The sciatic nerve is the largest and longest nerve in the human body. It extends from the lower back, down the buttocks, hips, and thighs, into the legs, knees, and feet. The irritation or inflammation of the sciatic nerve may also cause painful symptoms in the upper extremities. It’s essential to understand that an injury or underlying condition, as well as a variety of health issues, can cause back pain and sciatica. Sciatica is generally a symptom associated with numerous other medical problems.
By way of instance, a herniated disc can cause back pain and sciatica. People may experience “hip pain”, however, the painful symptoms may not necessarily be indicative of a hip joint health issue. Degenerative disc disease can cause a narrowing of the spinal canal, referred to as spinal stenosis, which may cause hip pain. Spinal stenosis can cause hip pain with physical activity and fatigue. Spinal stenosis symptoms are relieved with sitting and will re-occur when physical activity is resumed.
You will find differences in painful symptoms involving a herniated disc, spinal stenosis pain, and other health issues. Painful symptoms associated with a herniated disc often worsen when sitting and improve with physical activity. A herniated disc, much like spinal stenosis, can also cause sciatica and it may often be due to degenerative disc disease. Sciatica, or sciatic nerve pain, will generally radiate or travel down the buttocks, hips, and thighs into the legs, knees, and feet.
Understanding Hip Pain
If the health issue originates in the hip joint itself, common painful symptoms may often include groin pain on the affected side, which can occasionally radiate down the inner region of the thigh into the front of the leg. The painful symptoms can also travel to the knee, making healthcare professionals and patients believe their pain is associated with a knee problem rather than a hip problem. Walking worsens the pain and with continued physical activity, the pain increases.
Hip pain caused by health issues, such as arthritis, can cause painful symptoms to gradually worsen over time. Minimal physical activity, even slight movements while in bed, can also ultimately worsen the painful symptoms. Other health issues, such as advanced congenital hip dysplasia or avascular necrosis of the hip, can also cause these painful symptoms. When the hip pain originates due to arthritis, the movements of the hip joint may often be limited or restricted.
Occasionally, hip pain can be a result of another health issue referred to as bursitis. A weak abductor muscle, a leg length discrepancy, overuse, and a deteriorating hip joint can ultimately cause bursitis. Often times, the true source of a patient’s bursitis cannot be determined. Painful symptoms associated with bursitis include pain and discomfort on the side of the hip with prolonged walking, lying sideways in bed or when rising or standing from a chair as well as with similar movements.
A comprehensive medical history and physical evaluation can help healthcare professionals determine the source of the patient’s symptoms. X-rays demonstrate specific bony/cartilage modifications, however, x-rays don’t always necessarily demonstrate health issues associated with soft tissues, such as tendons, ligaments, muscles, and even nerves. X-rays may also help diagnose degenerative disc disease when the patient is feeling well and not experiencing any painful symptoms.

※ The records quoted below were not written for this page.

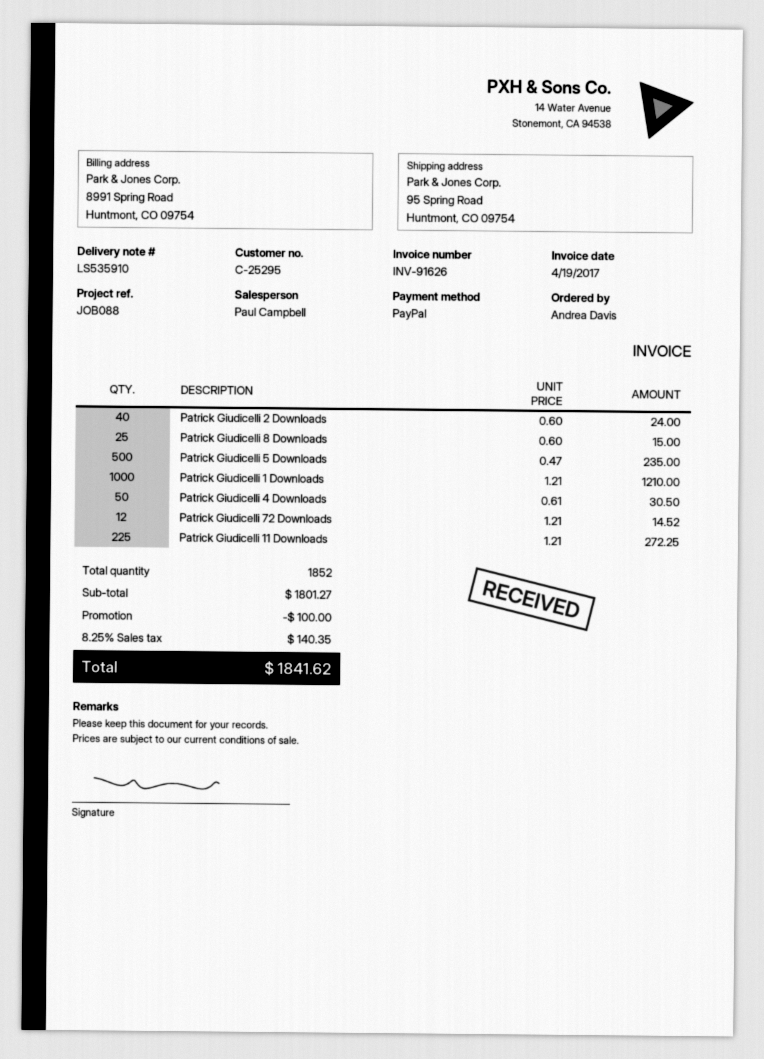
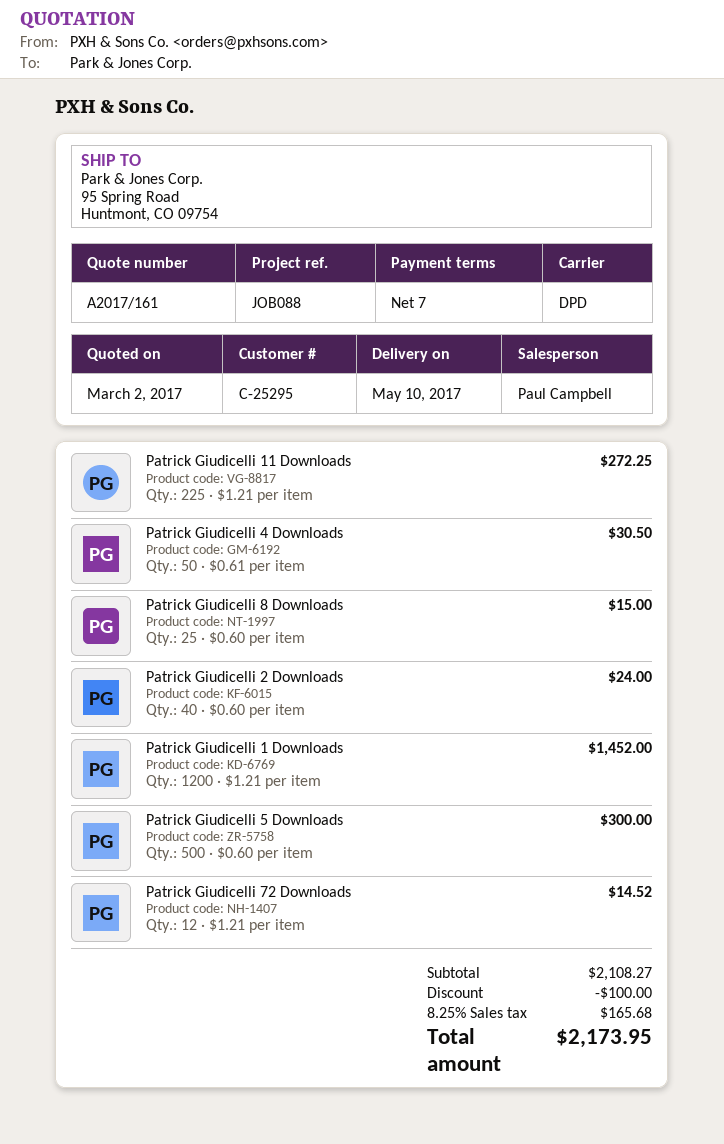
Patrick Giudicelli 5 Downloads: 500 x 0.47 = 235.00 -> 500 x 0.60 = 300.00
Patrick Giudicelli 1 Downloads: 1000 x 1.21 = 1210.00 -> 1200 x 1.21 = 1452.00
subtotal: 1801.27 -> 2108.27
tax: 8.25% = 140.35 -> 8.25% = 165.68
total: 1841.62 -> 2173.95

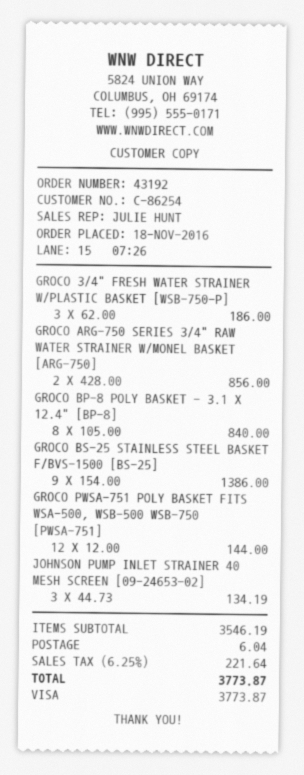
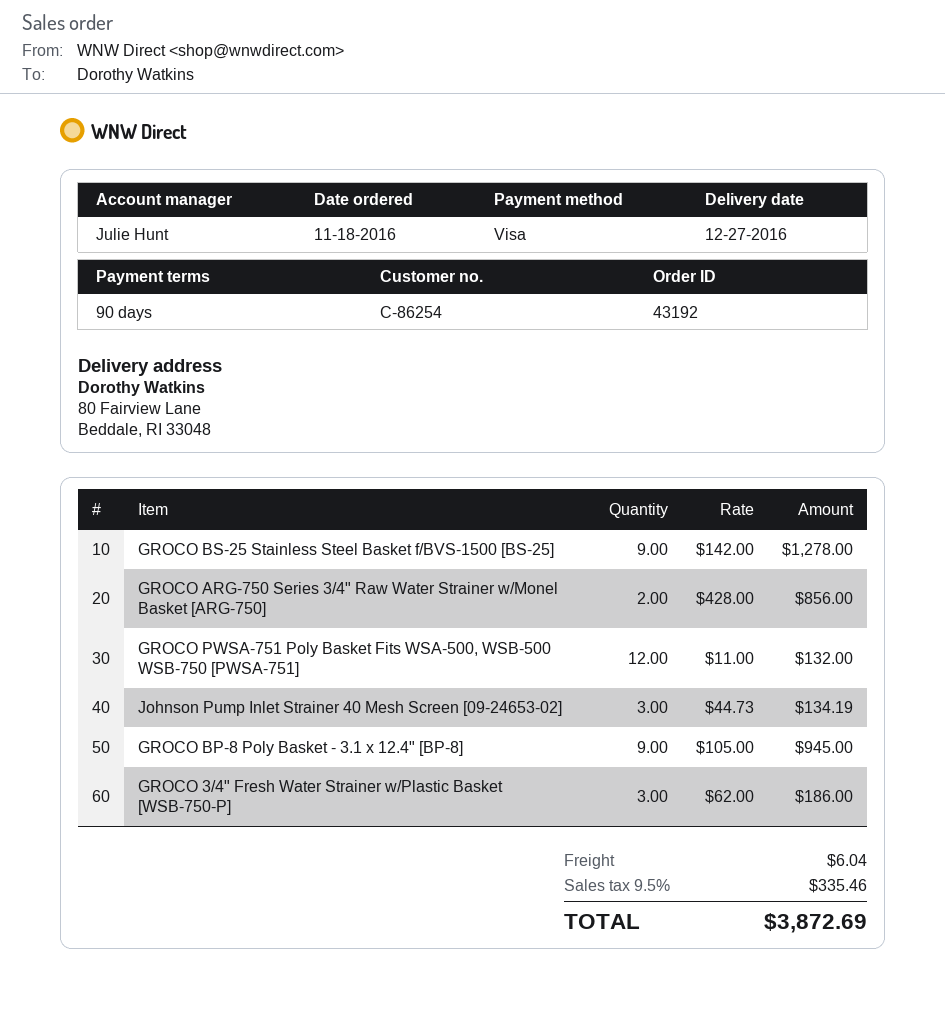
GROCO BP-8 POLY BASKET - 3.1 X 12.4" [BP-8]: 8 x 105.00 = 840.00 -> 9 x 105.00 = 945.00
GROCO BS-25 STAINLESS STEEL BASKET F/BVS-1500 [BS-25]: 9 x 154.00 = 1386.00 -> 9 x 142.00 = 1278.00
GROCO PWSA-751 POLY BASKET FITS WSA-500, WSB-500 WSB-750 [PWSA-751]: 12 x 12.00 = 144.00 -> 12 x 11.00 = 132.00
tax: 6.25% = 221.64 -> 9.5% = 335.46
total: 3773.87 -> 3872.69

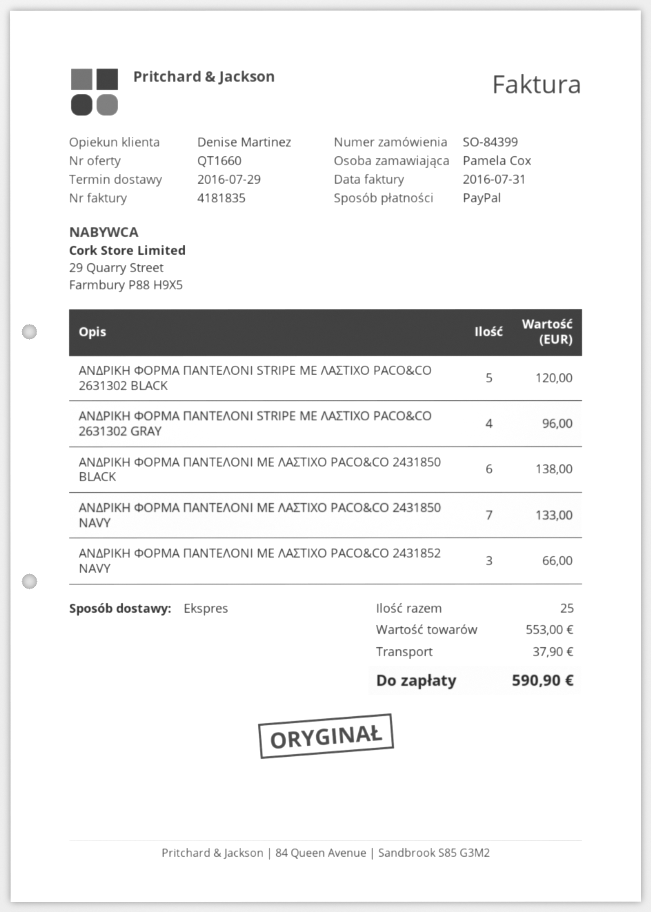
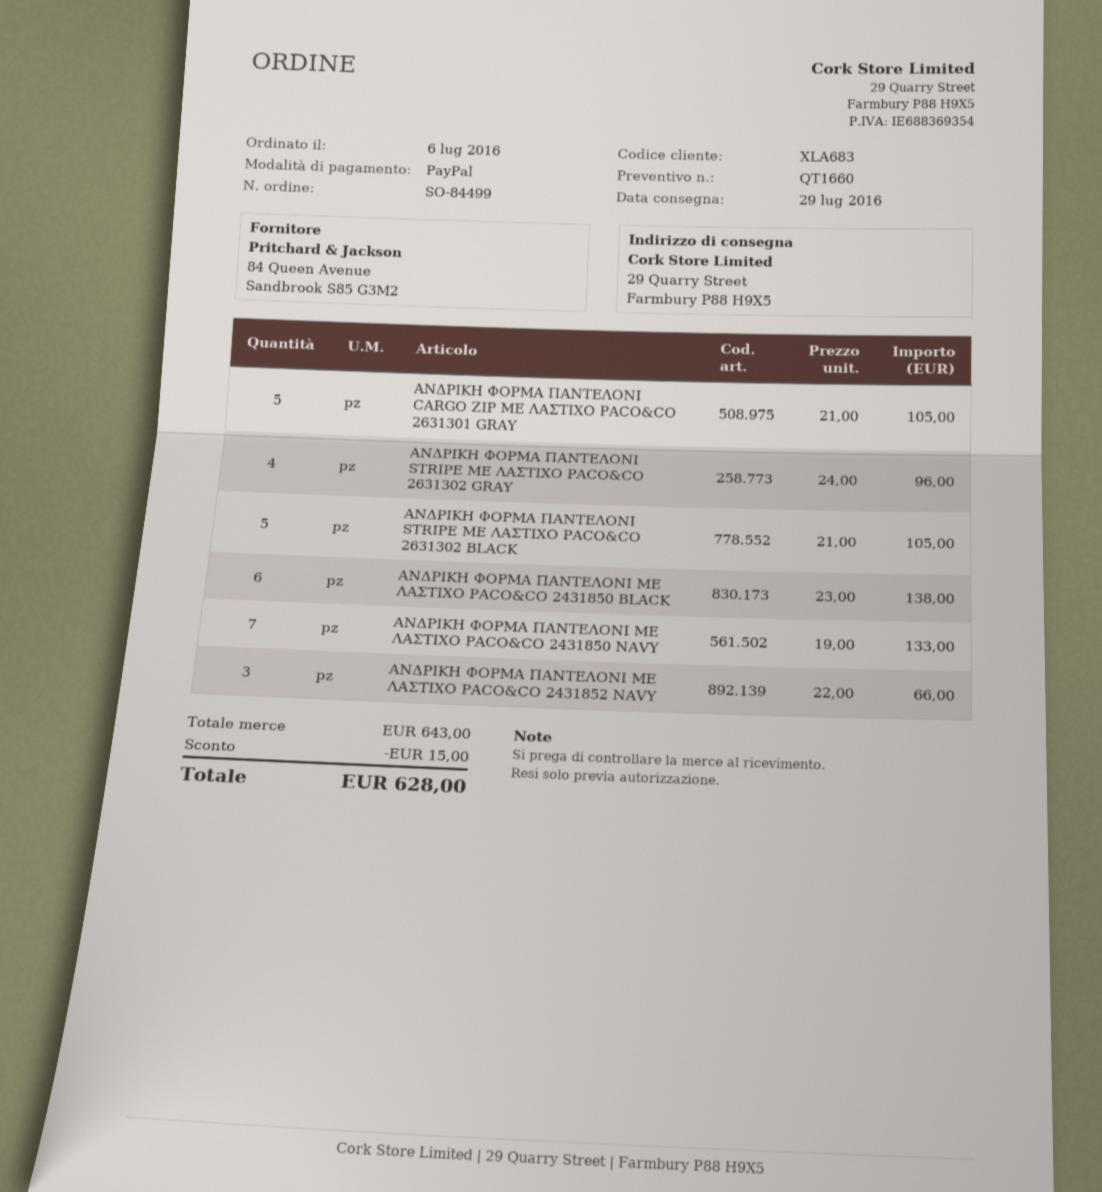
order number: SO-84399 -> SO-84499
ΑΝΔΡΙΚΗ ΦΟΡΜΑ ΠΑΝΤΕΛΟΝΙ STRIPE ΜΕ ΛΑΣΤΙΧΟ PACO&CO 2631302 BLACK: 5 for 120.00 -> 5 for 105.00
ΑΝΔΡΙΚΗ ΦΟΡΜΑ ΠΑΝΤΕΛΟΝΙ CARGO ZIP ΜΕ ΛΑΣΤΙΧΟ PACO&CO 2631301 GRAY: none -> 5 for 105.00
subtotal: 553.00 -> 643.00
discount: none -> 15.00
shipping: 37.90 -> none
total: 590.90 -> 628.00

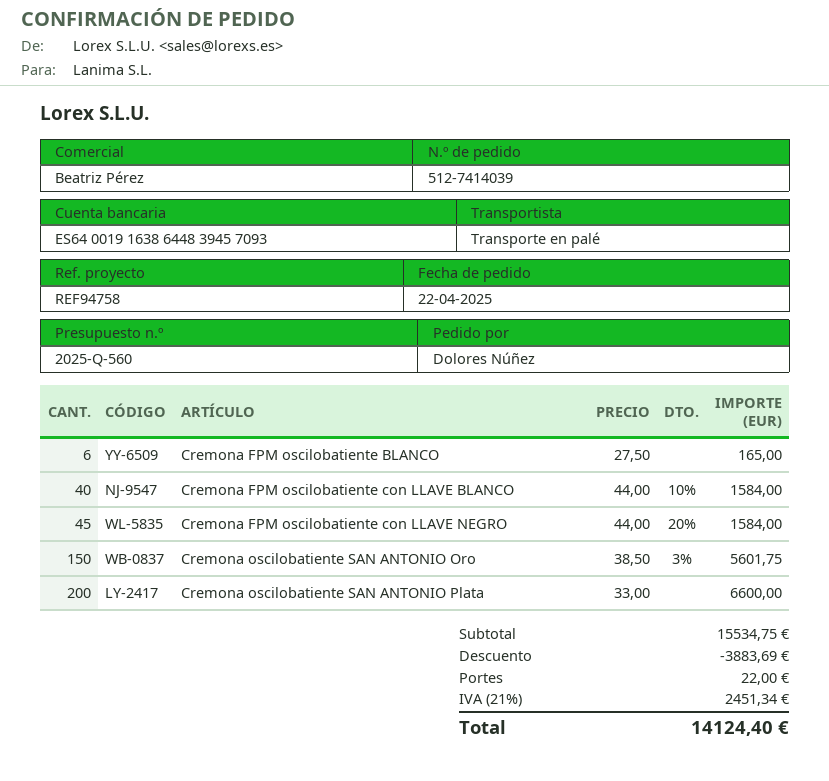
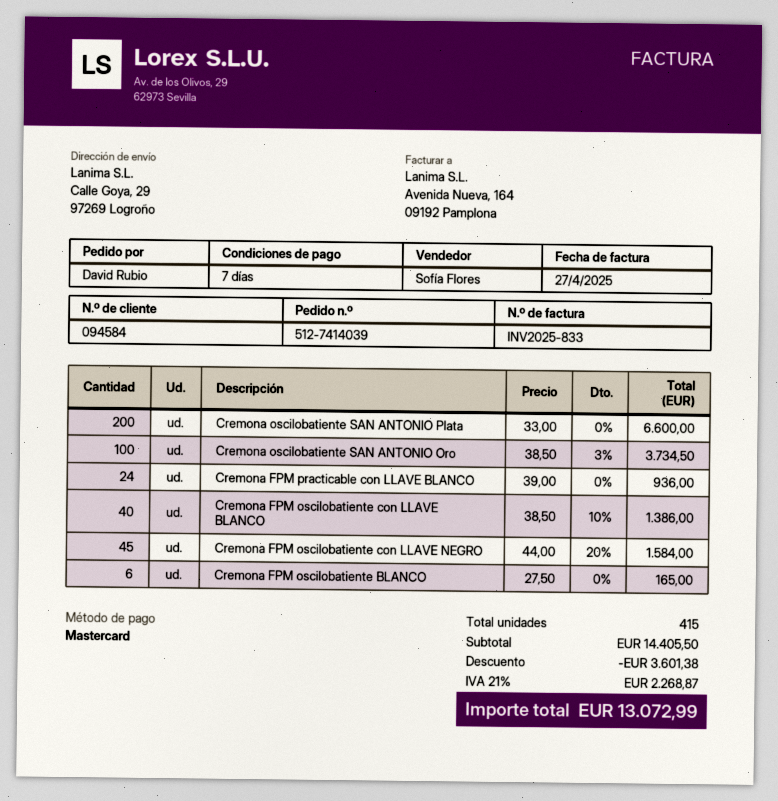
ordered by: Dolores Núñez -> David Rubio
sales rep: Beatriz Pérez -> Sofía Flores
Cremona FPM oscilobatiente con LLAVE BLANCO: 40 x 44.00 - 10% = 1584.00 -> 40 x 38.50 - 10% = 1386.00
Cremona oscilobatiente SAN ANTONIO Oro: 150 x 38.50 - 3% = 5601.75 -> 100 x 38.50 - 3% = 3734.50
Cremona FPM practicable con LLAVE BLANCO: none -> 24 x 39.00 = 936.00
subtotal: 15534.75 -> 14405.50
discount: 3883.69 -> 3601.38
shipping: 22.00 -> none
tax: 21% = 2451.34 -> 21% = 2268.87
total: 14124.40 -> 13072.99

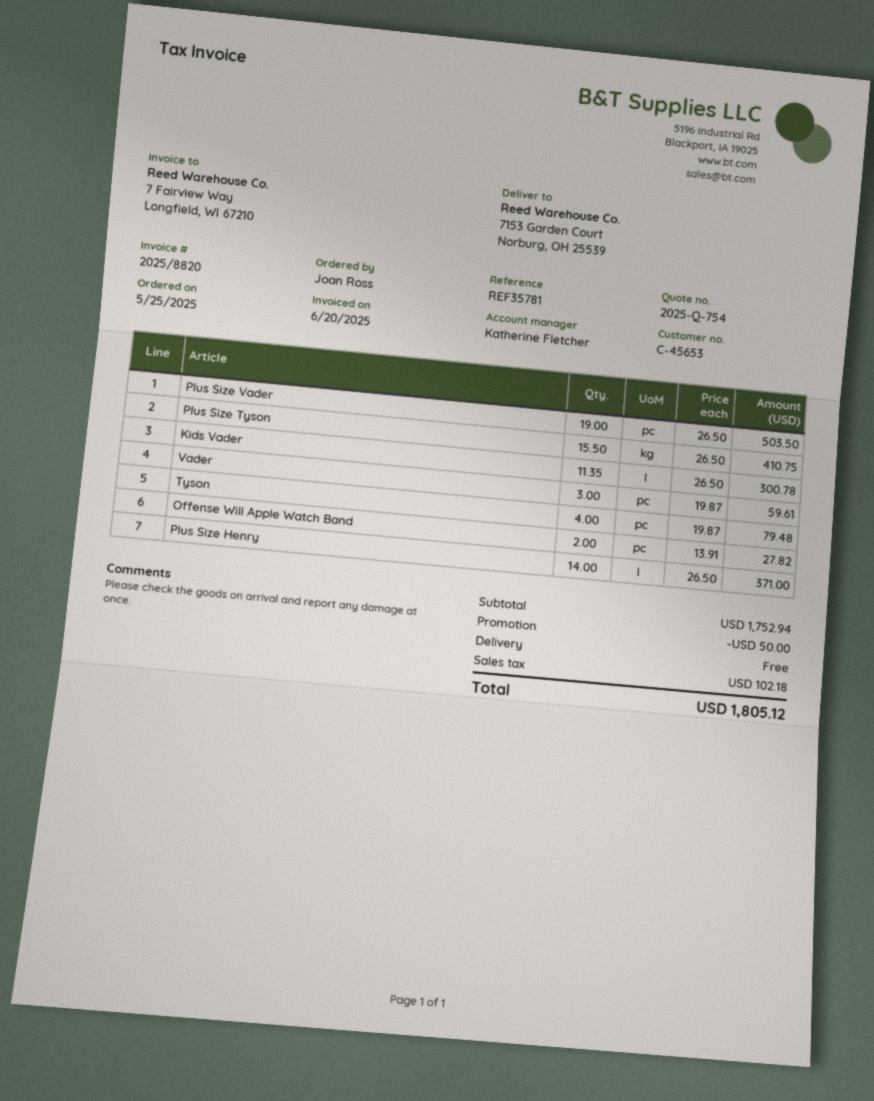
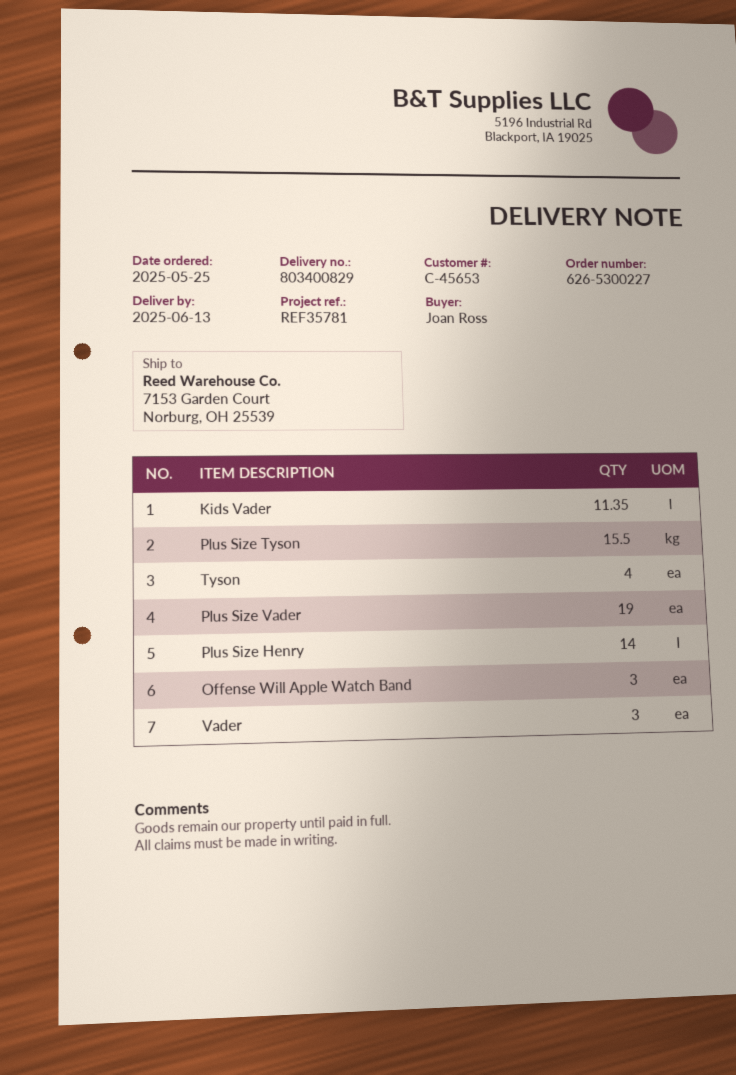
Offense Will Apple Watch Band: 2 -> 3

As previously mentioned above, because x-rays only demonstrate certain bony/cartilage changes, it’s essential for healthcare professionals to also request the patient to have an MRI, or magnetic resonance imaging, to confirm the presence of health issues associated with soft tissues, such as tendons, ligaments, muscles and nerve roots. That’s why it’s essential to undergo the background and physical evaluation which could confirm the diagnosis before beginning with the best treatment.
The two types of health issues are frequently treated utilizing anti-inflammatory drugs and/or medications, especially in mild to moderate instances. Some types of analgesics can also be utilized intermittently. It is essential to understand that both health issues can be improved considerably through weight loss, stretches and exercises. Epidural blocks will help several types of spine health issues. Utilizing a cane when walking might help improve back pain, hip pain, and sciatica.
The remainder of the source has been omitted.